His mental health was slipping. His creativity was gone. His marriage was strained. The evidence kept stacking up until the cost of staying was higher than the uncertainty of leaving.
Moving into industry gave him balance, and returning to painting gave him joy.
Both outcomes were on the other side of “I’ll wait until I’m sure.”
Jeff’s story reminds us that waiting for certainty can cost you clarity. The act of moving creates the stability you’re looking for.
The 20% you can’t eliminate
That missing 20% is where the growth lives.
It’s Nicole testing a middle path instead of quitting outright.
It’s Jeff rediscovering art.
It’s Leslie giving herself permission to leave at 80% and build as she went.
Uncertainty leaves room for creativity, course correction, and surprise.
And in the long run, it’s often the piece that transforms fear into freedom.
What “ready enough” might look like
If you’re thinking about leaving academia or starting your own business, your version of 80% might include:
- A few months of savings
- A first client or project
- Support from your circle
- A clear sense that academia is no longer working
What it doesn’t include: total confidence or guaranteed outcomes.

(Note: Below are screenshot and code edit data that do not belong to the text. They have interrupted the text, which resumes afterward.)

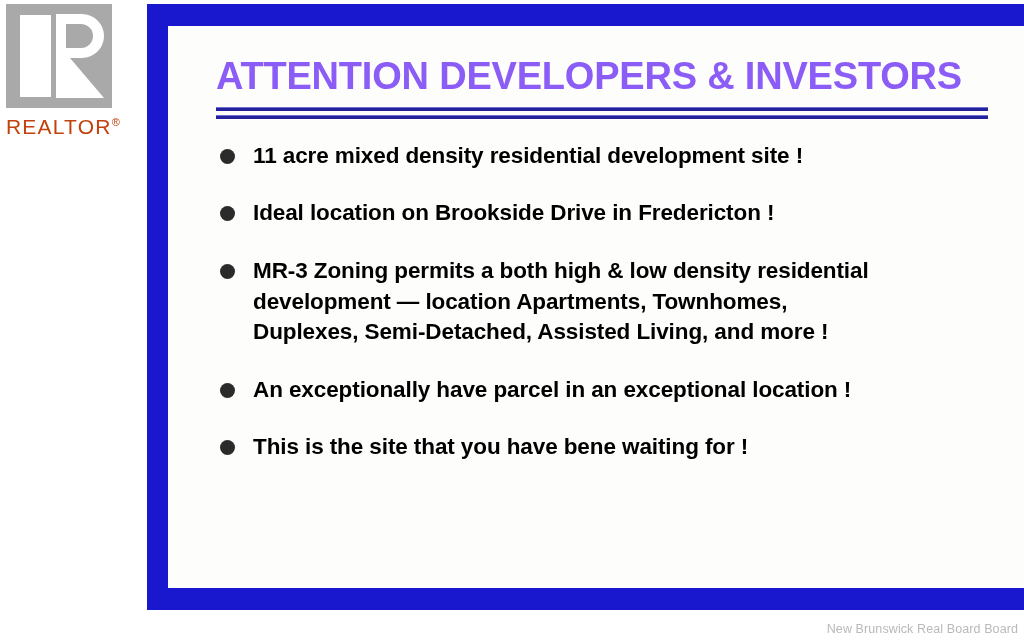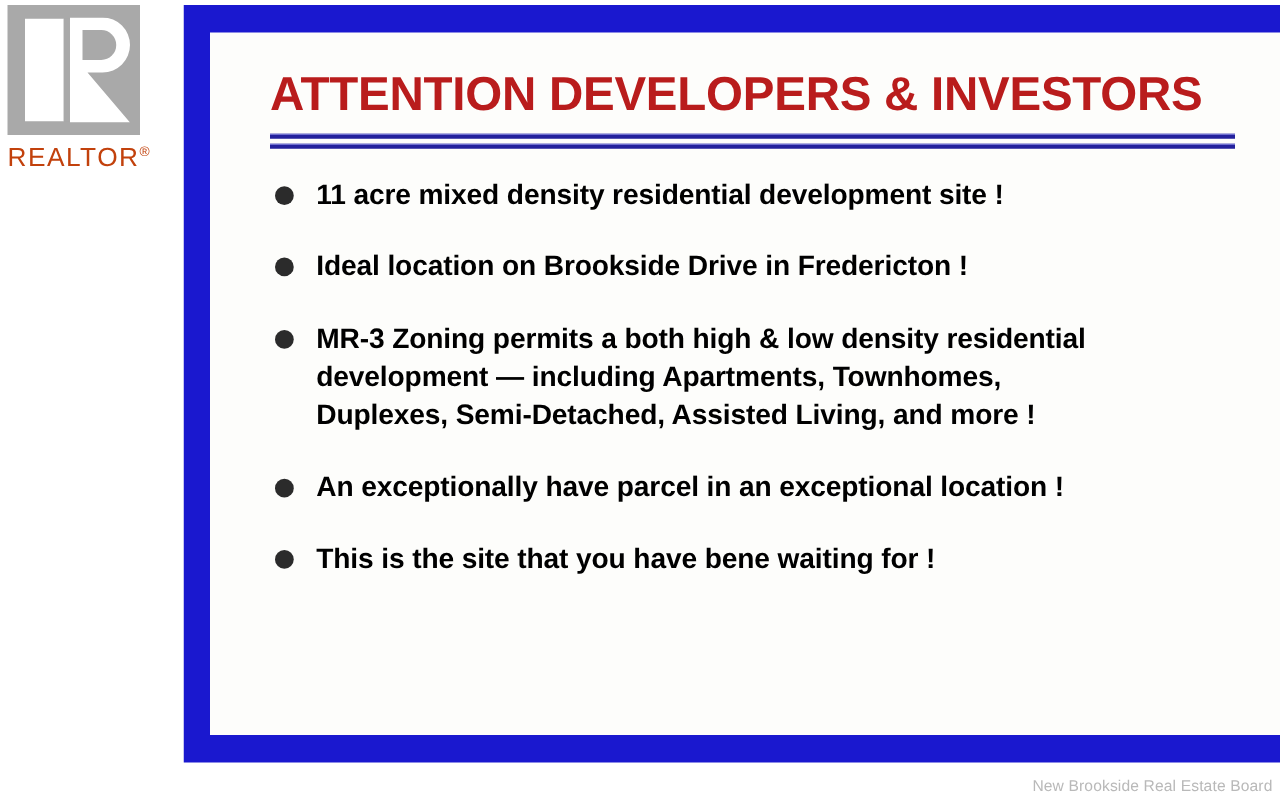"ATTENTION DEVELOPERS & INVESTORS" .headline { color: #b91c1c -> #8b5cf6 }
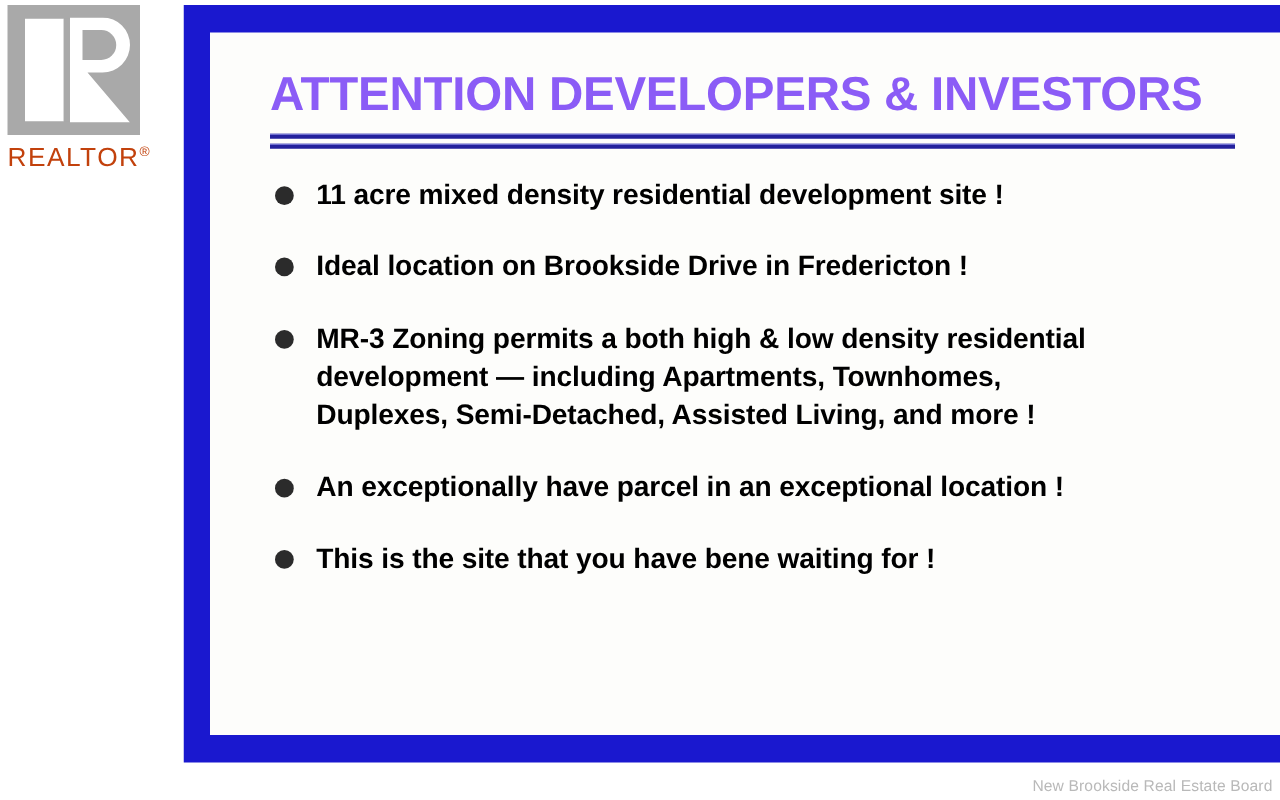"development — including Apartments," span.line { text: including -> location }
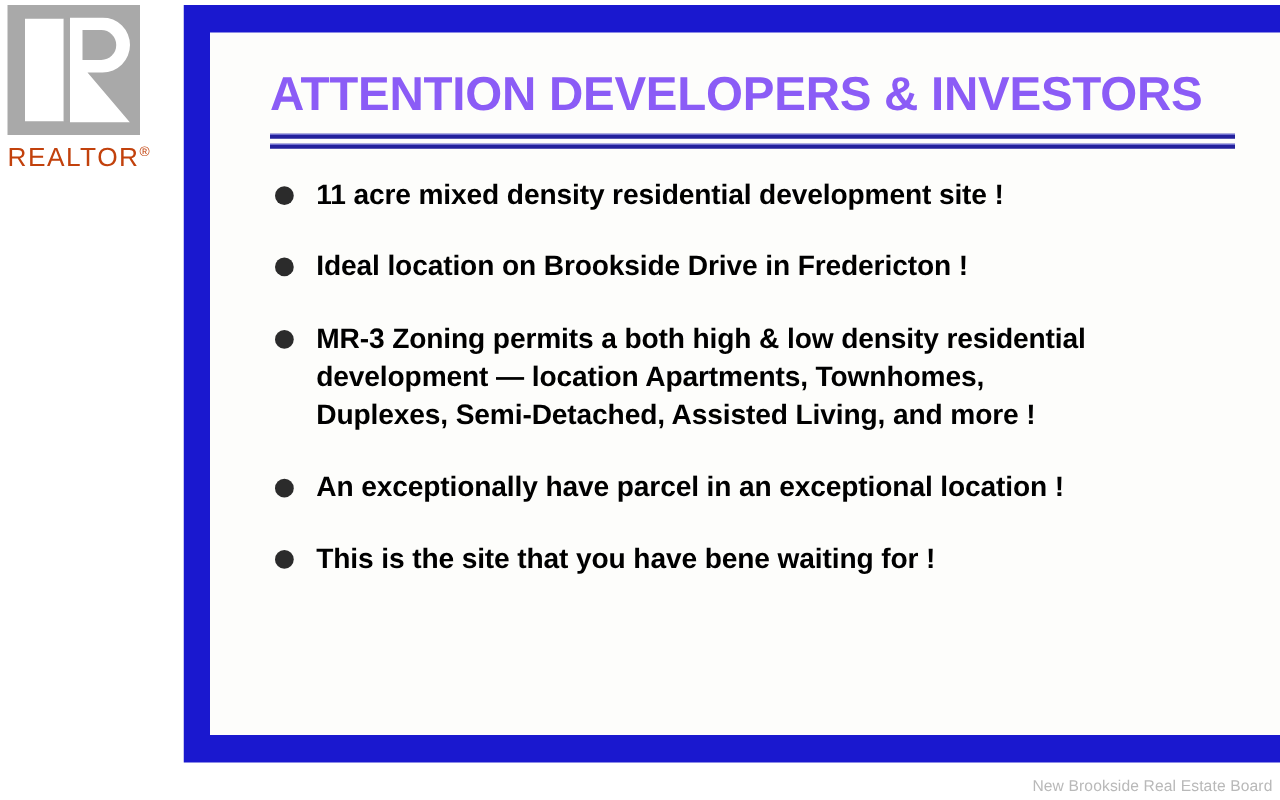"New Brookside Real Estate Board" div.footer-credit { text: Brookside Real Estate -> Brunswick Real Board }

“Ready enough” isn’t about having everything figured out. It’s about having momentum.
If you’re still waiting for 100%
You may never feel it.
The 80% rule gives you permission to act when you’re prepared enough, not perfectly certain.
As Leslie told me:
“Even when I left the Academy, I had a fully built business without any legs to it yet. The legs came later.”
The lesson? Certainty never comes first. It comes from moving forward despite uncertainty.
Your next step
Curious what your 80% could look like?
Download my free workbook Map Your Academic Business to identify the skills you already have and see how they translate outside academia.
You might be closer than you think.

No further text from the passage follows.